OJK butuh dana US$ 10 juta untuk bangun sistem TI

Pegawai Otoritas Jasa Keuangan bekerja di ruang Pusat Pelayanan Konsumen Keuangan Terintegrasi OJK, di komplek gedung Bank Indonesia, Jakarta Pusat, Jumat (21/3).JAKARTA. Otoritas Jasa Keuangan (OJK) memiliki fungsi dan tugas mengawasi industri perbankan pasca alih fungsi tugas dan kewenangan dari Bank Indonesia. Sehingga, regulasi sistem informasi debitur (SID) pun turut beralih.

Direktur Informasi Perbankan Otoritas Jasa Keuangan (OJK) Dany G. Idat bilang, untuk membangun infrastruktur Teknologi Informasi (TI) pada SID, pihaknya membutuhkan dana sekitar US$ 10 juta.

Menurutnya, dari dana tersebut, porsi terbesar adalah untuk kebutuhan sistem TI. “Jumlah tersebut adalah dana minimal karena membutuhkan dana besar untuk perluasan jaringan internet ke berbagai cabang OJK di berbagai daerah,” ujar Dany di Jakarta, Rabu (26/3).

Terkait kebutuhan dana yang tidak sedikit itu, OJK sedang mengatur mitra strategis untuk dana pembangunan ini. Ada kemungkinan dana tersebut akan menggunakan dana dari Anggaran Pendapatan Belanja Negara (APBN), meski masih terbuka opsi lainnya.

“Masih terbuka opsi, namun masih dalam grand design.

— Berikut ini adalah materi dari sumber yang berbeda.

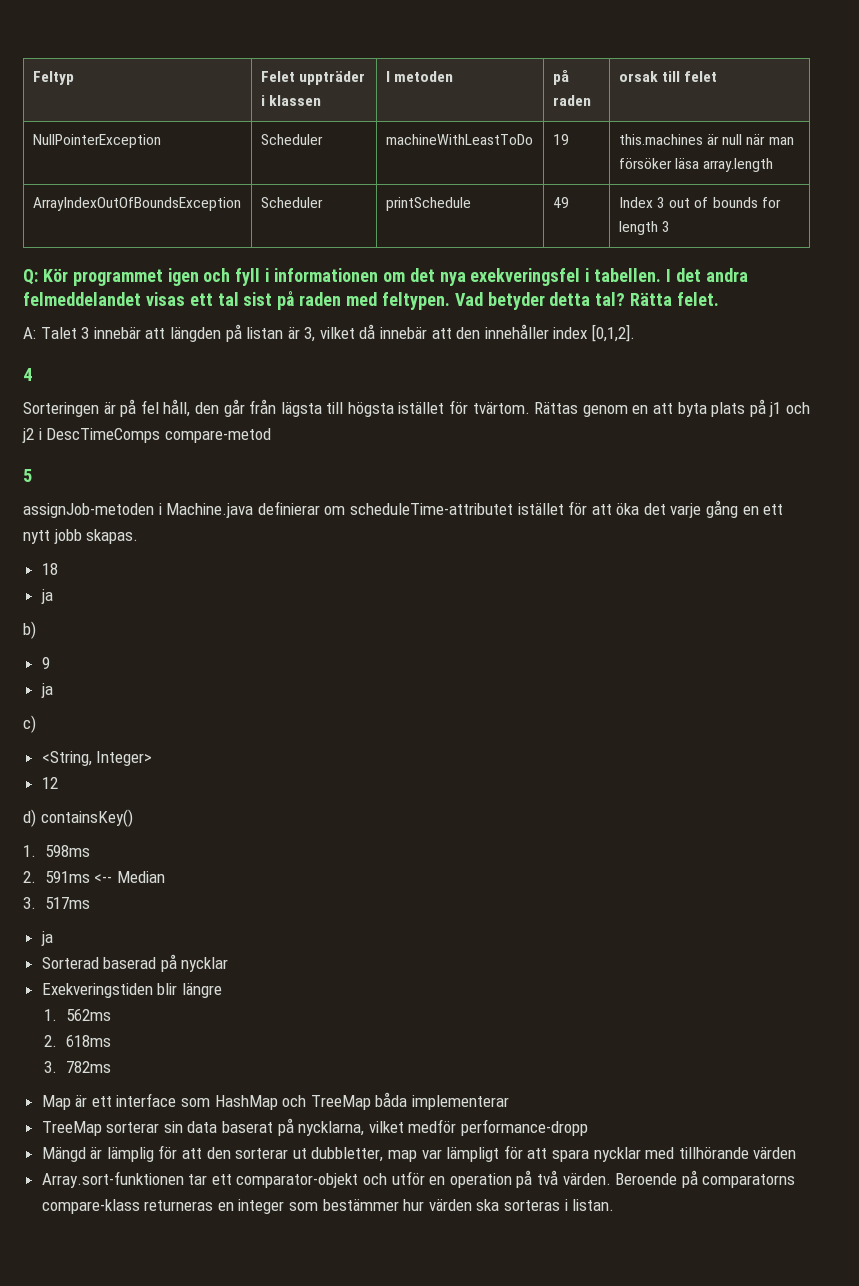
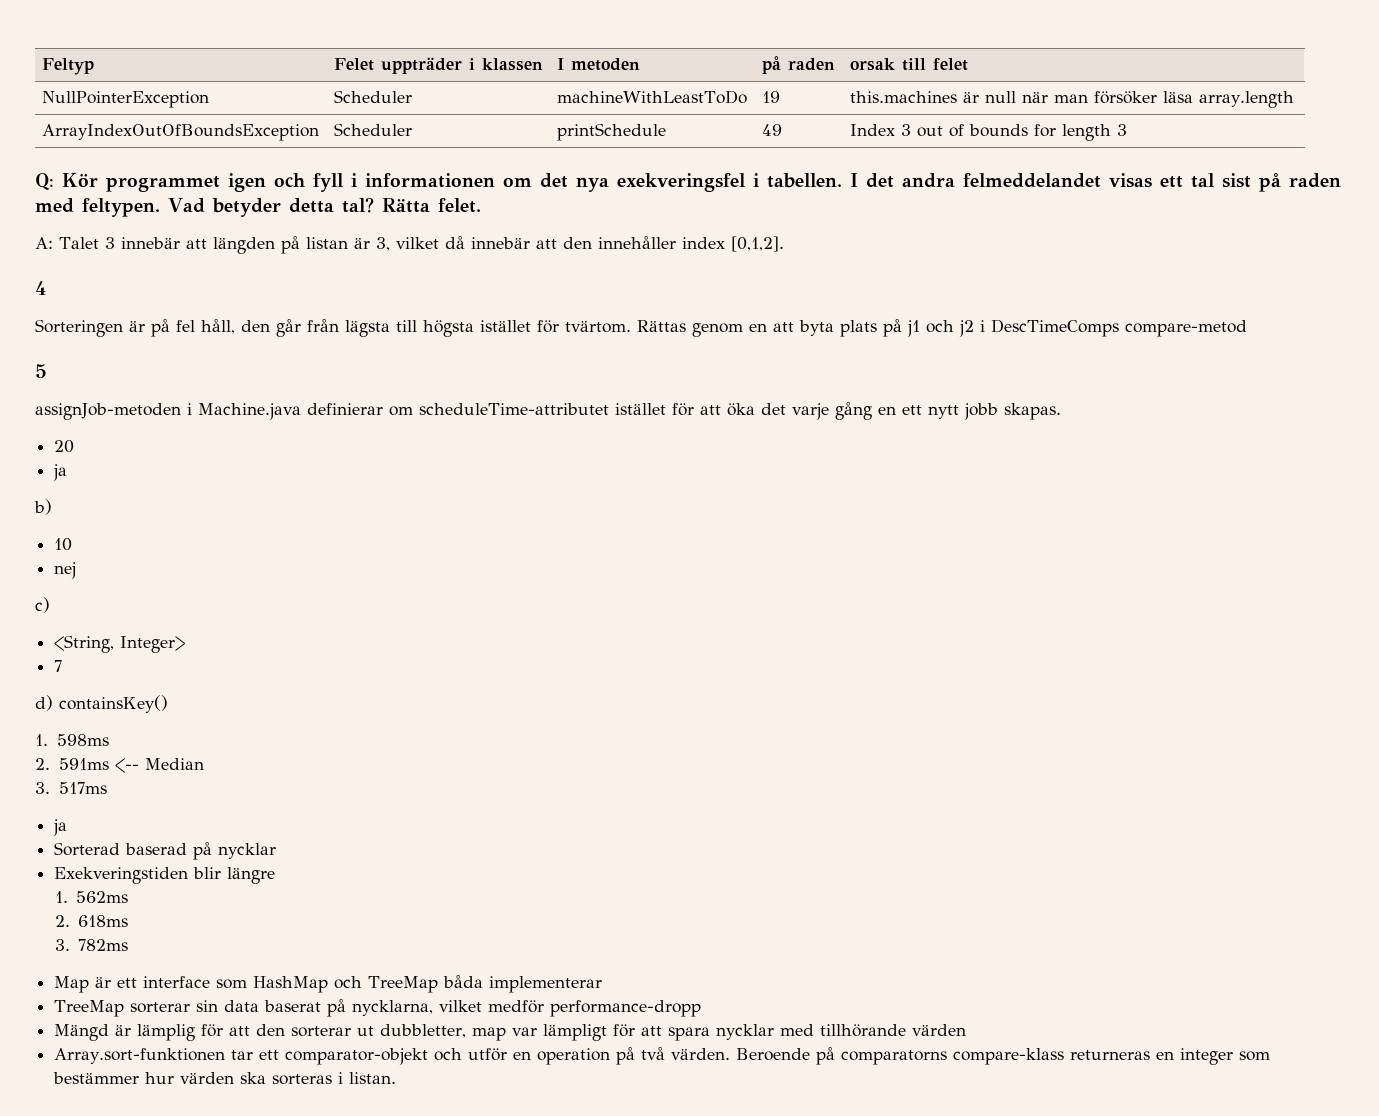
[41,563,58,575] 18 -> [54,440,75,453] 20
[41,657,50,669] [40,683,53,698] 9 // ja -> [54,538,73,551] [54,562,77,579] 10 // nej
[41,777,58,789] 12 -> [54,660,63,672] 7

Tahapan mulainya saja, belum kami laksanakan,” katanya.

Sebagaimana diketahui, pengelolaan data SID OJK diharapkan bisa mulai beroperasi pada 2016 mendatang. SID ini akan berisi data-data mengenai debitur perbankan, pasar modal, dana pensiun, asuransi dan data-data public utility.